### Exercise objective
The following data has a line with "[364,726,445,745] Il y" and a line with "[252,757,331,820] 132 ->". Write out exactly those lines and all the lines between them.

### Supplied entries
⁂

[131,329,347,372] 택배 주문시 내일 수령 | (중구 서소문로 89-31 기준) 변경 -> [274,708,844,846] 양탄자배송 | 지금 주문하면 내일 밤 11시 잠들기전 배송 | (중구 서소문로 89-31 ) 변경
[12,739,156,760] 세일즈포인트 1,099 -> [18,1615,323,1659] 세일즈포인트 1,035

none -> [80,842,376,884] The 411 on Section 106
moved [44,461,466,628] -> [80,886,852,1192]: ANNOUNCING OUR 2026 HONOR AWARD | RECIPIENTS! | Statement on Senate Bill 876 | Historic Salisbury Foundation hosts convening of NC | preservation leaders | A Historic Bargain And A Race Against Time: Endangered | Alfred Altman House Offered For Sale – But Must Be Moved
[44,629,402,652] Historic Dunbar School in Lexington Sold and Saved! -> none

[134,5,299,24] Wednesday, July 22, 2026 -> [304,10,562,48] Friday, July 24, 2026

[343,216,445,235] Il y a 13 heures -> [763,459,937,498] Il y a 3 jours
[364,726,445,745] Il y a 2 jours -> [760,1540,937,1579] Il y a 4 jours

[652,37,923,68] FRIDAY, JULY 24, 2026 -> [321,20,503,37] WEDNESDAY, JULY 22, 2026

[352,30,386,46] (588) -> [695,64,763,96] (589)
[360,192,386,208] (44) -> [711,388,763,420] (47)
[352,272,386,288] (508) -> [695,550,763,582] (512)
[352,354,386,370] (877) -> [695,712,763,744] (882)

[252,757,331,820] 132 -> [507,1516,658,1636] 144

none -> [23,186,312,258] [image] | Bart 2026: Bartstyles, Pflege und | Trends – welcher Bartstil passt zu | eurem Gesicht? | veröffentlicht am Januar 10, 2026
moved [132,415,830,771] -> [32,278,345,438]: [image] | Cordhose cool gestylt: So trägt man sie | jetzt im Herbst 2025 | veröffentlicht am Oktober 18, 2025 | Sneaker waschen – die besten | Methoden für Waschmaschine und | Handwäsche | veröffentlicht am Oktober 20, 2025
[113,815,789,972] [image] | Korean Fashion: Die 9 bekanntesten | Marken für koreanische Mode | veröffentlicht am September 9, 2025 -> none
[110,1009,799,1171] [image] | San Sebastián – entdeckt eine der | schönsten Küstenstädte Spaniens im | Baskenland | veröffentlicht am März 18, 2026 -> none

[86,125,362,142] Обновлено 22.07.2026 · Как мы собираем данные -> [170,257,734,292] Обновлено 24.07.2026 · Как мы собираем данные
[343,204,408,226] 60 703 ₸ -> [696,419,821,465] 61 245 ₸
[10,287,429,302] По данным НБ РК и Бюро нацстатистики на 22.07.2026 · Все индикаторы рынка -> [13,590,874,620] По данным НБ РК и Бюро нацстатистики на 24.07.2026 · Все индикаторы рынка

⁂

### Written response
[364,726,445,745] Il y a 2 jours -> [760,1540,937,1579] Il y a 4 jours

[652,37,923,68] FRIDAY, JULY 24, 2026 -> [321,20,503,37] WEDNESDAY, JULY 22, 2026

[352,30,386,46] (588) -> [695,64,763,96] (589)
[360,192,386,208] (44) -> [711,388,763,420] (47)
[352,272,386,288] (508) -> [695,550,763,582] (512)
[352,354,386,370] (877) -> [695,712,763,744] (882)

[252,757,331,820] 132 -> [507,1516,658,1636] 144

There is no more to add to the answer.